*Task details:*
Report every line of the records that includes the word "image".

*Data excerpts:*
§ §
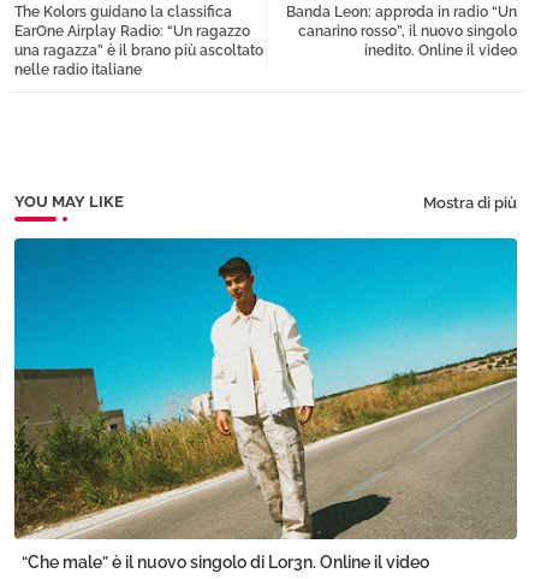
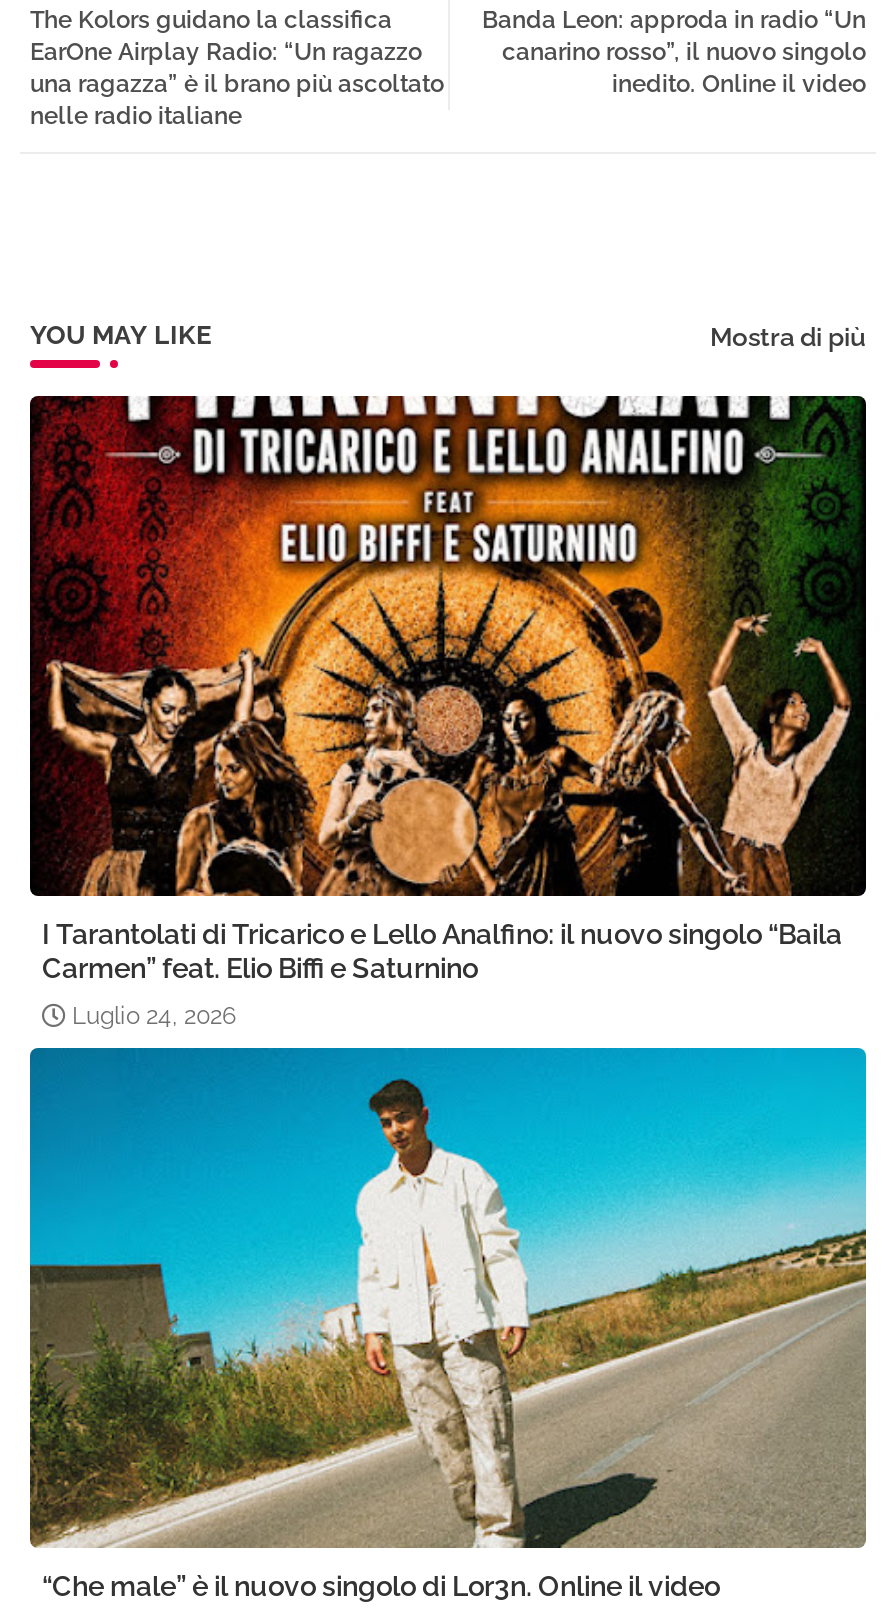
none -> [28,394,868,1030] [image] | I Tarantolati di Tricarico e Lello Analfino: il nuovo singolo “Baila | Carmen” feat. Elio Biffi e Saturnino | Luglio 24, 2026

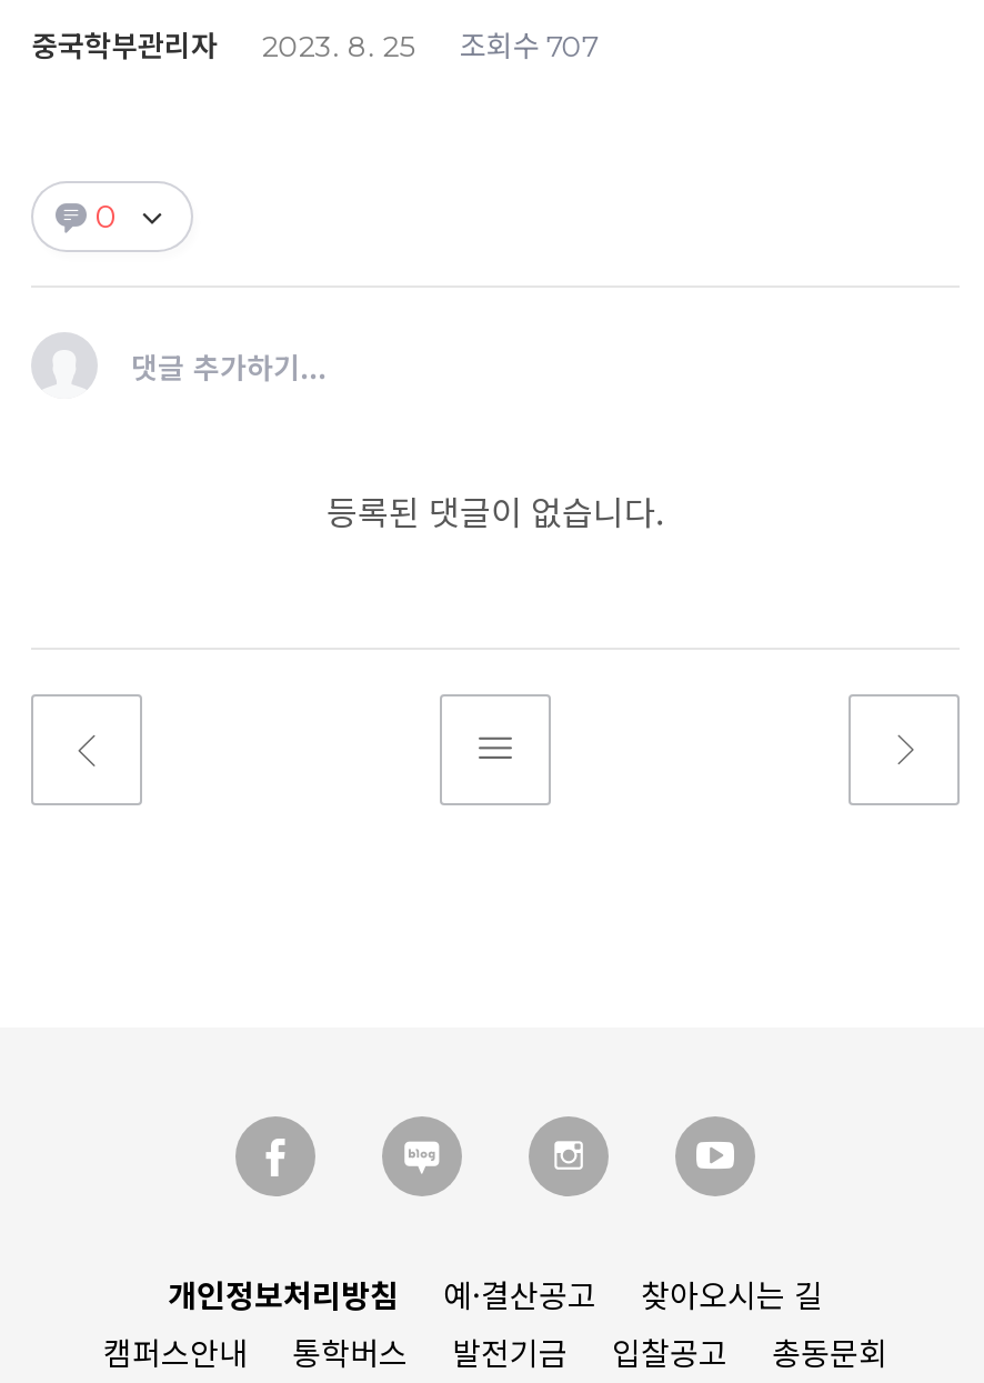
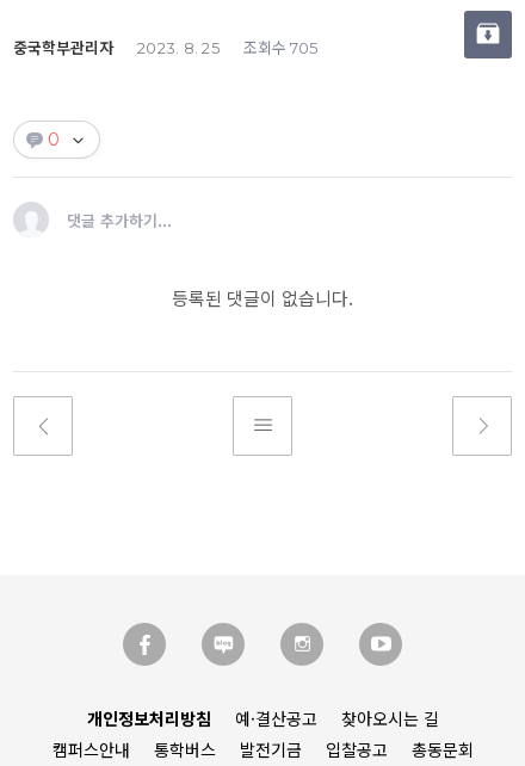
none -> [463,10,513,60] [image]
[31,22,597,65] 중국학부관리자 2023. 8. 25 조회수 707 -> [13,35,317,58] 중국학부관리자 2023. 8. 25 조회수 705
§ §
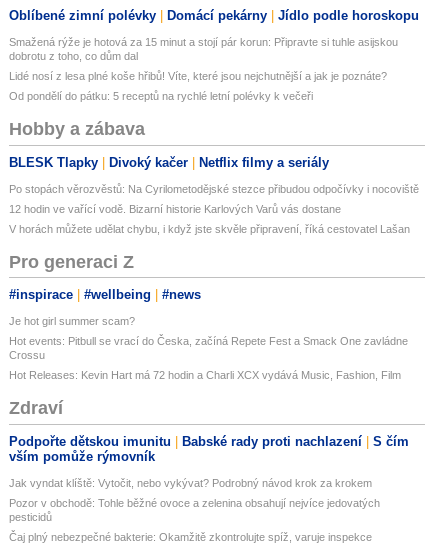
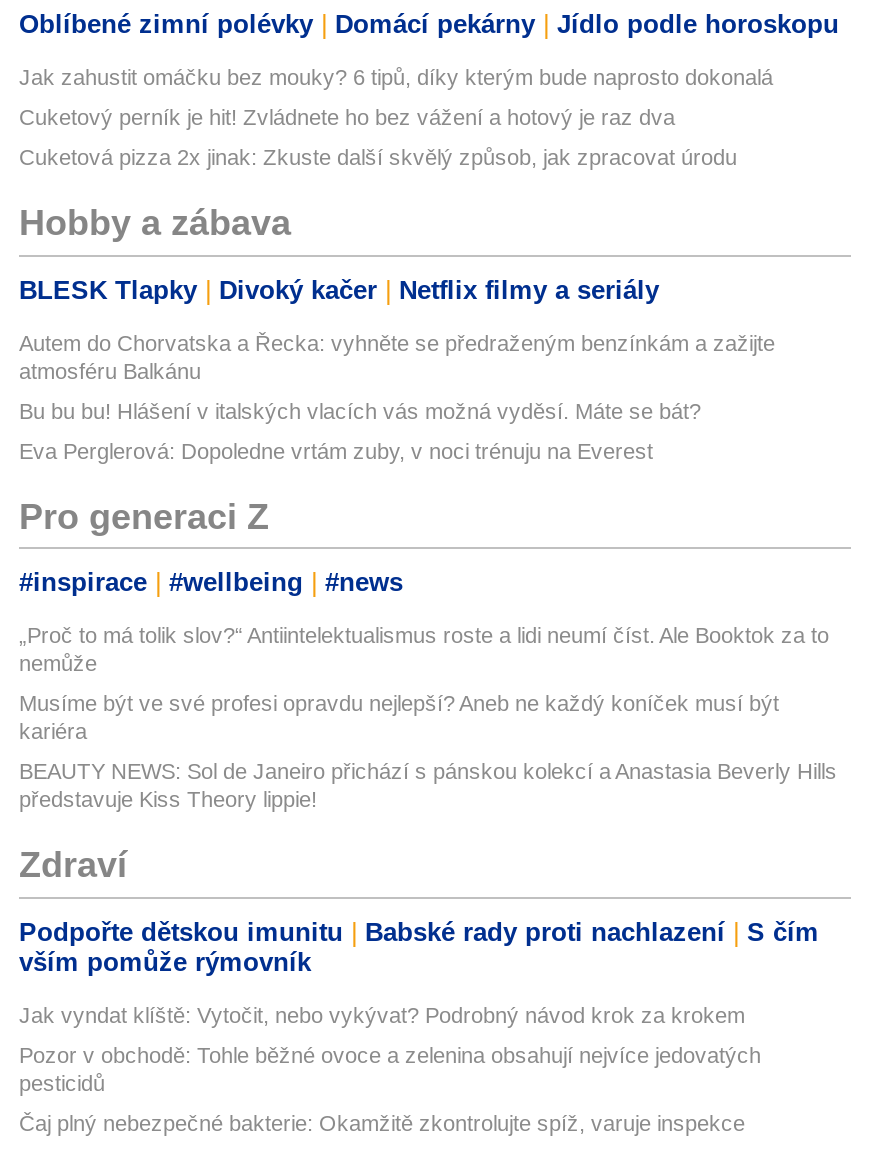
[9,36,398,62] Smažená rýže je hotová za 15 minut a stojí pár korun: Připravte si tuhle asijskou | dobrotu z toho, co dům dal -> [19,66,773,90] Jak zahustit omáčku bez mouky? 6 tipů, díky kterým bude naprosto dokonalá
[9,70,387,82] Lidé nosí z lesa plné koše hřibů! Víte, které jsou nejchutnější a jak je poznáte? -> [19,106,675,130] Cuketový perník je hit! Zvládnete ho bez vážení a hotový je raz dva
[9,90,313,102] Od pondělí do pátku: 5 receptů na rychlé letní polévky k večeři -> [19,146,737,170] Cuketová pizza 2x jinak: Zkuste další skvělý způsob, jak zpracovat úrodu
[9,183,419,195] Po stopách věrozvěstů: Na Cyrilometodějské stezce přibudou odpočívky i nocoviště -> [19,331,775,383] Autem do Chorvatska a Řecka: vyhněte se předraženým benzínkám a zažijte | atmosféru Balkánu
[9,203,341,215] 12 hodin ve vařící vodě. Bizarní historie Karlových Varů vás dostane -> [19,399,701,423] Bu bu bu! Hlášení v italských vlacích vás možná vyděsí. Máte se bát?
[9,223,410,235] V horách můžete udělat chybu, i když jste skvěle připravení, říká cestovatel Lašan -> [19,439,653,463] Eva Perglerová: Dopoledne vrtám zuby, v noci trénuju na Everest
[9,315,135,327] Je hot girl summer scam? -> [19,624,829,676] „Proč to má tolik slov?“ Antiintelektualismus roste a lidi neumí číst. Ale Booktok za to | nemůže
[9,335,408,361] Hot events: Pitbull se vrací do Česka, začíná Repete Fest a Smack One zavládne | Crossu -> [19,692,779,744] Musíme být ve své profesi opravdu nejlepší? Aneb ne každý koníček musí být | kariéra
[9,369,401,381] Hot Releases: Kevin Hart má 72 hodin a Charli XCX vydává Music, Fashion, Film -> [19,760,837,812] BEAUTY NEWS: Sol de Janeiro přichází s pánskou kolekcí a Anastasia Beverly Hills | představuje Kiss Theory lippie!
§ §
*Output below:*
none -> [28,394,868,1030] [image] | I Tarantolati di Tricarico e Lello Analfino: il nuovo singolo “Baila | Carmen” feat. Elio Biffi e Saturnino | Luglio 24, 2026
none -> [463,10,513,60] [image]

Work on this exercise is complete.